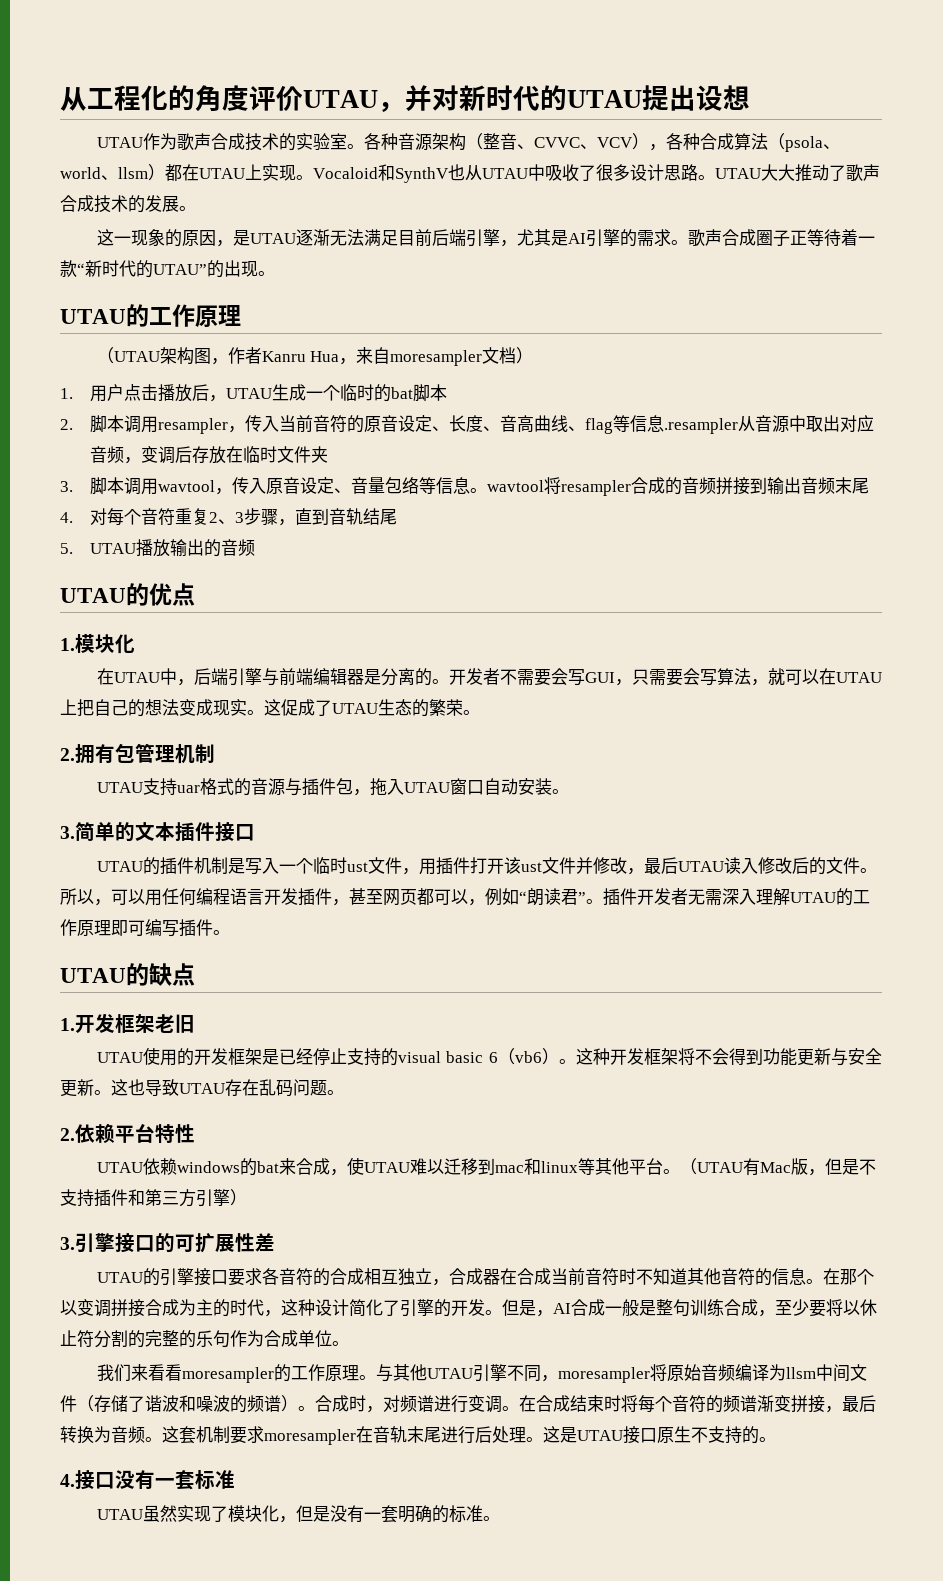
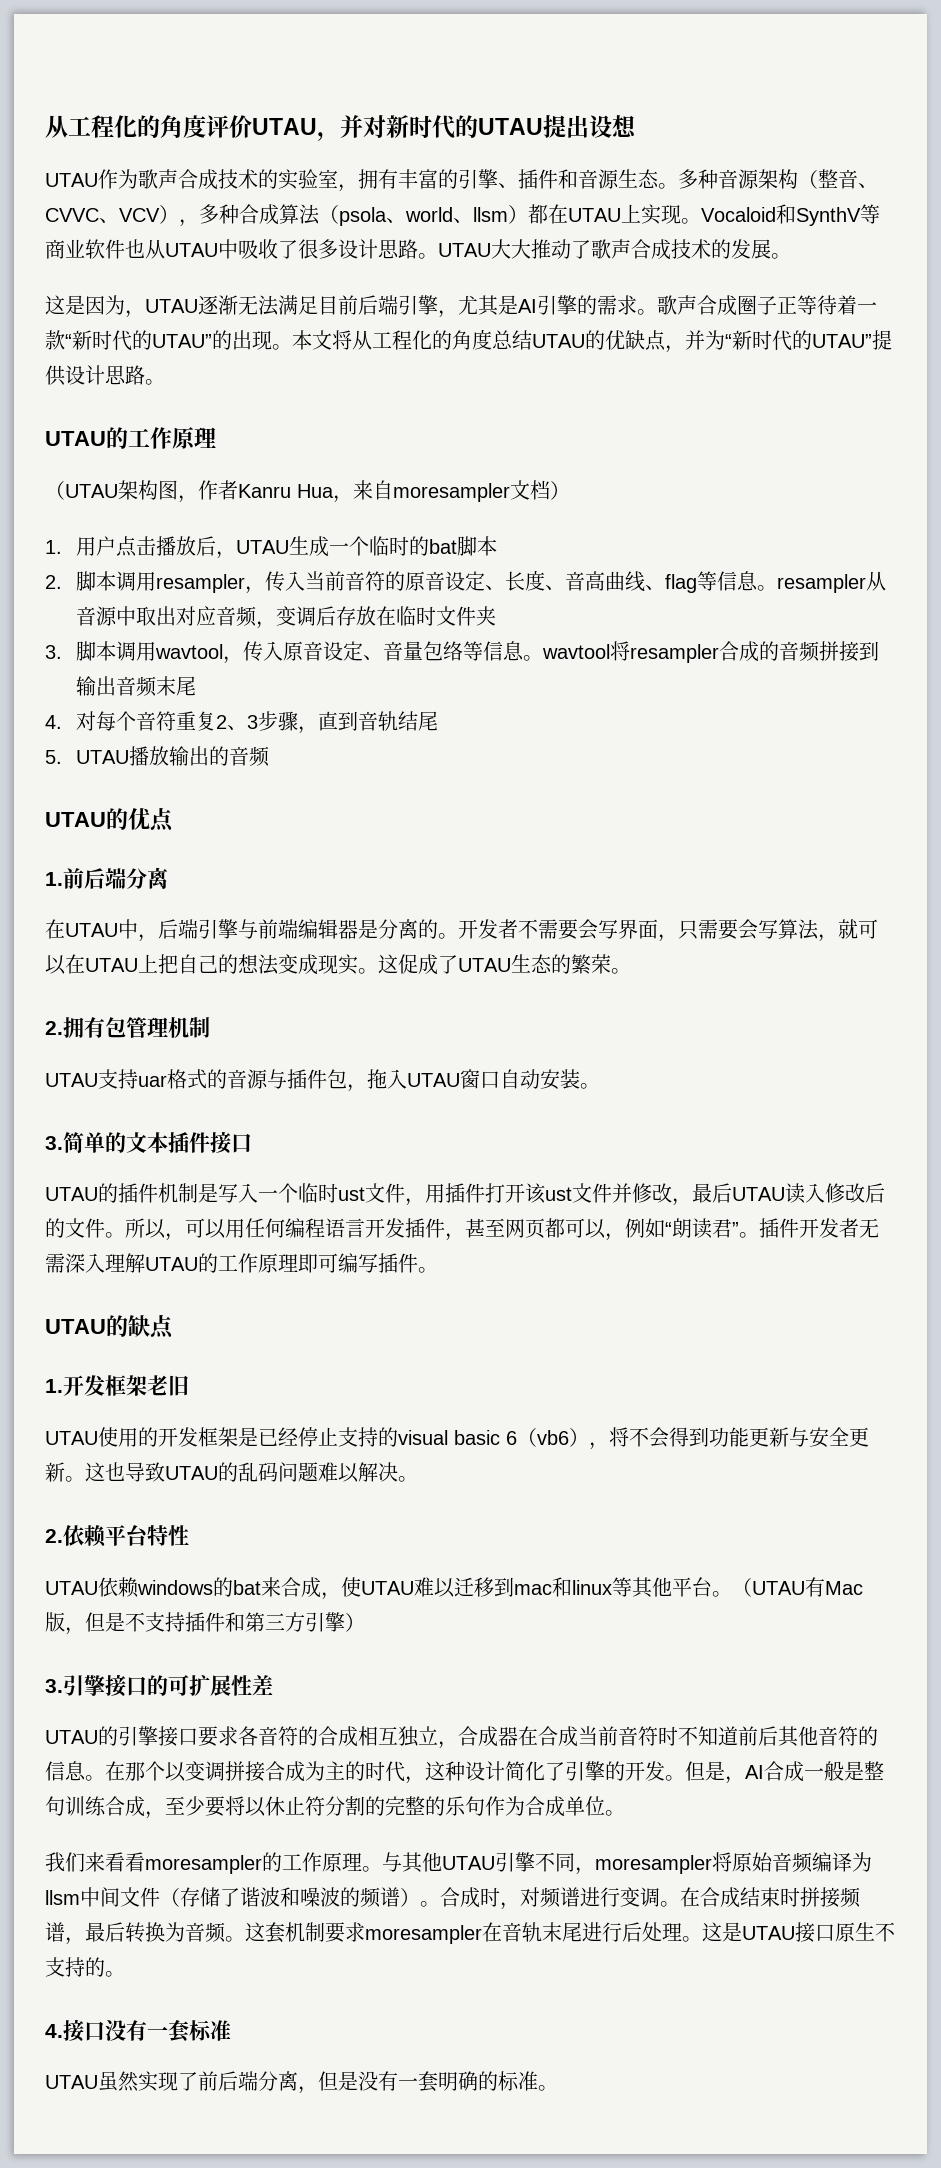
- UTAU作为歌声合成技术的实验室。各种音源架构（整音、CVVC、VCV），各种合成算法（psola、world、llsm）都在UTAU上实现。
+ UTAU作为歌声合成技术的实验室，拥有丰富的引擎、插件和音源生态。多种音源架构（整音、CVVC、VCV），多种合成算法（psola、world、llsm）都在UTAU上实现。
- Vocaloid和SynthV也从UTAU中吸收了很多设计思路。
+ Vocaloid和SynthV等商业软件也从UTAU中吸收了很多设计思路。
- 这一现象的原因，是UTAU逐渐无法满足目前后端引擎，尤其是AI引擎的需求。
+ 这是因为，UTAU逐渐无法满足目前后端引擎，尤其是AI引擎的需求。
+ 本文将从工程化的角度总结UTAU的优缺点，并为“新时代的UTAU”提供设计思路。
- 2.脚本调用resampler，传入当前音符的原音设定、长度、音高曲线、flag等信息.resampler从音源中取出对应音频，变调后存放在临时文件夹
+ 2.脚本调用resampler，传入当前音符的原音设定、长度、音高曲线、flag等信息。resampler从音源中取出对应音频，变调后存放在临时文件夹
- 1.模块化
+ 1.前后端分离
- 开发者不需要会写GUI，只需要会写算法，就可以在UTAU上把自己的想法变成现实。
+ 开发者不需要会写界面，只需要会写算法，就可以在UTAU上把自己的想法变成现实。
- UTAU使用的开发框架是已经停止支持的visual basic 6（vb6）。这种开发框架将不会得到功能更新与安全更新。
+ UTAU使用的开发框架是已经停止支持的visual basic 6（vb6），将不会得到功能更新与安全更新。
- 这也导致UTAU存在乱码问题。
+ 这也导致UTAU的乱码问题难以解决。
- UTAU的引擎接口要求各音符的合成相互独立，合成器在合成当前音符时不知道其他音符的信息。
+ UTAU的引擎接口要求各音符的合成相互独立，合成器在合成当前音符时不知道前后其他音符的信息。
- 在合成结束时将每个音符的频谱渐变拼接，最后转换为音频。
+ 在合成结束时拼接频谱，最后转换为音频。
- UTAU虽然实现了模块化，但是没有一套明确的标准。
+ UTAU虽然实现了前后端分离，但是没有一套明确的标准。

+===+

▸ Task goal: All text in the material above must be written out exactly; the images are to be skipped.

▸ Expected answer:
- UTAU作为歌声合成技术的实验室。各种音源架构（整音、CVVC、VCV），各种合成算法（psola、world、llsm）都在UTAU上实现。
+ UTAU作为歌声合成技术的实验室，拥有丰富的引擎、插件和音源生态。多种音源架构（整音、CVVC、VCV），多种合成算法（psola、world、llsm）都在UTAU上实现。
- Vocaloid和SynthV也从UTAU中吸收了很多设计思路。
+ Vocaloid和SynthV等商业软件也从UTAU中吸收了很多设计思路。
- 这一现象的原因，是UTAU逐渐无法满足目前后端引擎，尤其是AI引擎的需求。
+ 这是因为，UTAU逐渐无法满足目前后端引擎，尤其是AI引擎的需求。
+ 本文将从工程化的角度总结UTAU的优缺点，并为“新时代的UTAU”提供设计思路。
- 2.脚本调用resampler，传入当前音符的原音设定、长度、音高曲线、flag等信息.resampler从音源中取出对应音频，变调后存放在临时文件夹
+ 2.脚本调用resampler，传入当前音符的原音设定、长度、音高曲线、flag等信息。resampler从音源中取出对应音频，变调后存放在临时文件夹
- 1.模块化
+ 1.前后端分离
- 开发者不需要会写GUI，只需要会写算法，就可以在UTAU上把自己的想法变成现实。
+ 开发者不需要会写界面，只需要会写算法，就可以在UTAU上把自己的想法变成现实。
- UTAU使用的开发框架是已经停止支持的visual basic 6（vb6）。这种开发框架将不会得到功能更新与安全更新。
+ UTAU使用的开发框架是已经停止支持的visual basic 6（vb6），将不会得到功能更新与安全更新。
- 这也导致UTAU存在乱码问题。
+ 这也导致UTAU的乱码问题难以解决。
- UTAU的引擎接口要求各音符的合成相互独立，合成器在合成当前音符时不知道其他音符的信息。
+ UTAU的引擎接口要求各音符的合成相互独立，合成器在合成当前音符时不知道前后其他音符的信息。
- 在合成结束时将每个音符的频谱渐变拼接，最后转换为音频。
+ 在合成结束时拼接频谱，最后转换为音频。
- UTAU虽然实现了模块化，但是没有一套明确的标准。
+ UTAU虽然实现了前后端分离，但是没有一套明确的标准。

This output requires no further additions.